----- Material to process -----

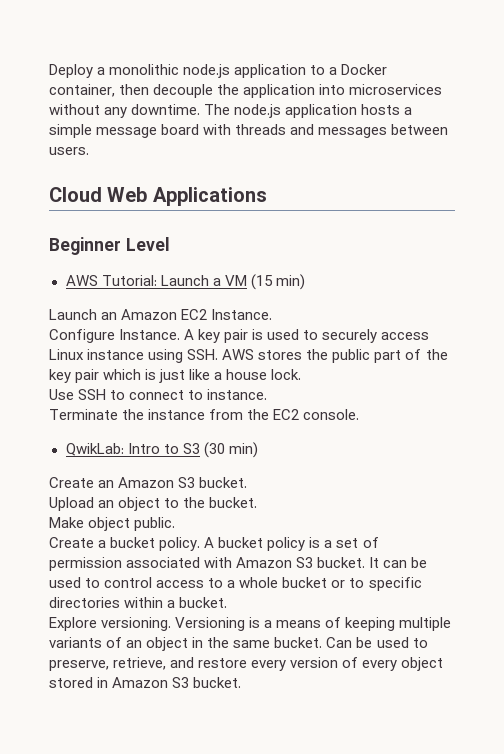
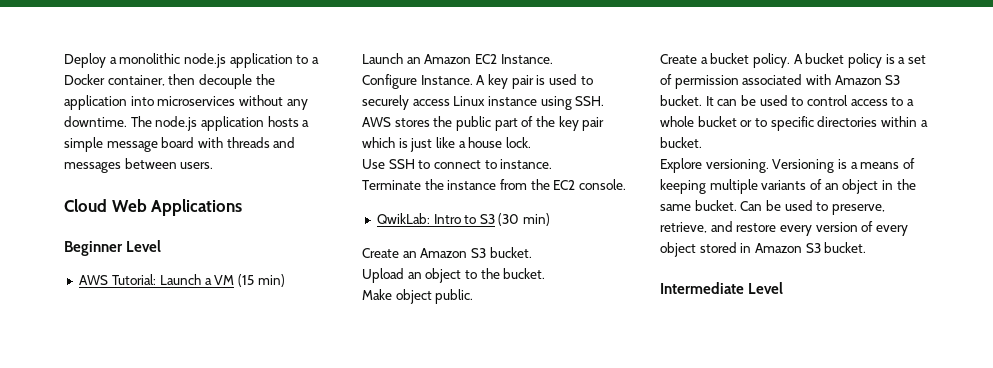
+ Intermediate Level

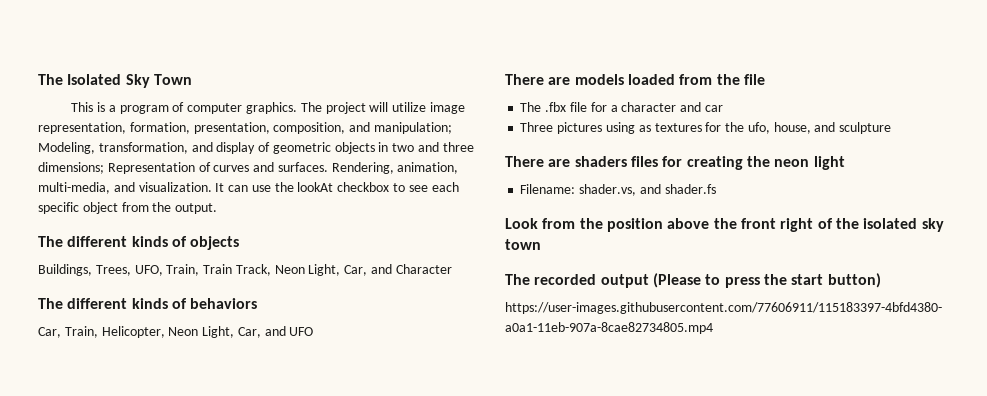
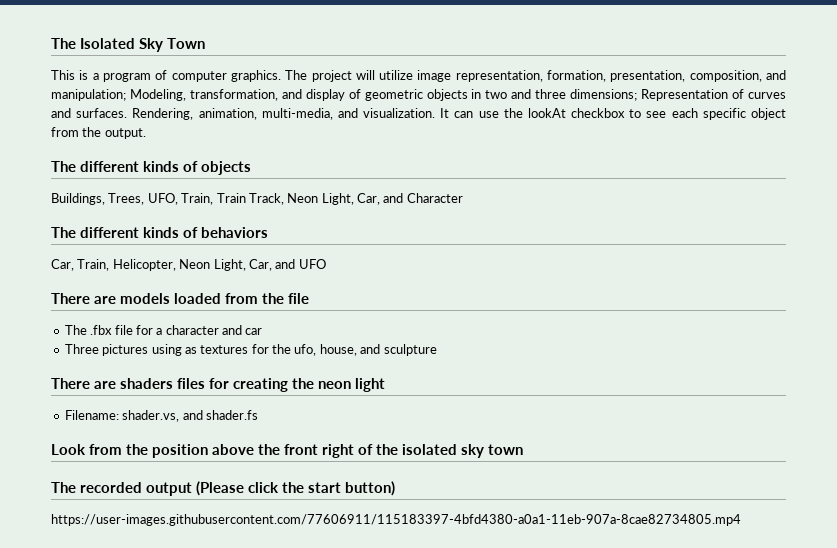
- The recorded output (Please to press the start button)
+ The recorded output (Please click the start button)

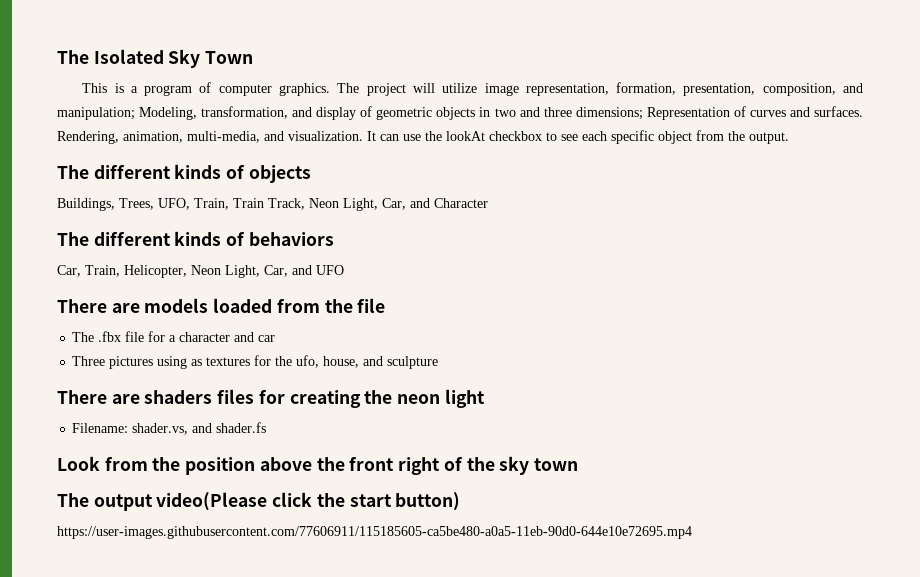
- Look from the position above the front right of the isolated sky town
+ Look from the position above the front right of the sky town
- The recorded output (Please click the start button)
+ The output video(Please click the start button)
- https://user-images.githubusercontent.com/77606911/115183397-4bfd4380-a0a1-11eb-907a-8cae82734805.mp4
+ https://user-images.githubusercontent.com/77606911/115185605-ca5be480-a0a5-11eb-90d0-644e10e72695.mp4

-----

What is needed ::
Pictures aren't part of the copy; return each record above exactly.

Exercise result ::
+ Intermediate Level

- The recorded output (Please to press the start button)
+ The recorded output (Please click the start button)

- Look from the position above the front right of the isolated sky town
+ Look from the position above the front right of the sky town
- The recorded output (Please click the start button)
+ The output video(Please click the start button)
- https://user-images.githubusercontent.com/77606911/115183397-4bfd4380-a0a1-11eb-907a-8cae82734805.mp4
+ https://user-images.githubusercontent.com/77606911/115185605-ca5be480-a0a5-11eb-90d0-644e10e72695.mp4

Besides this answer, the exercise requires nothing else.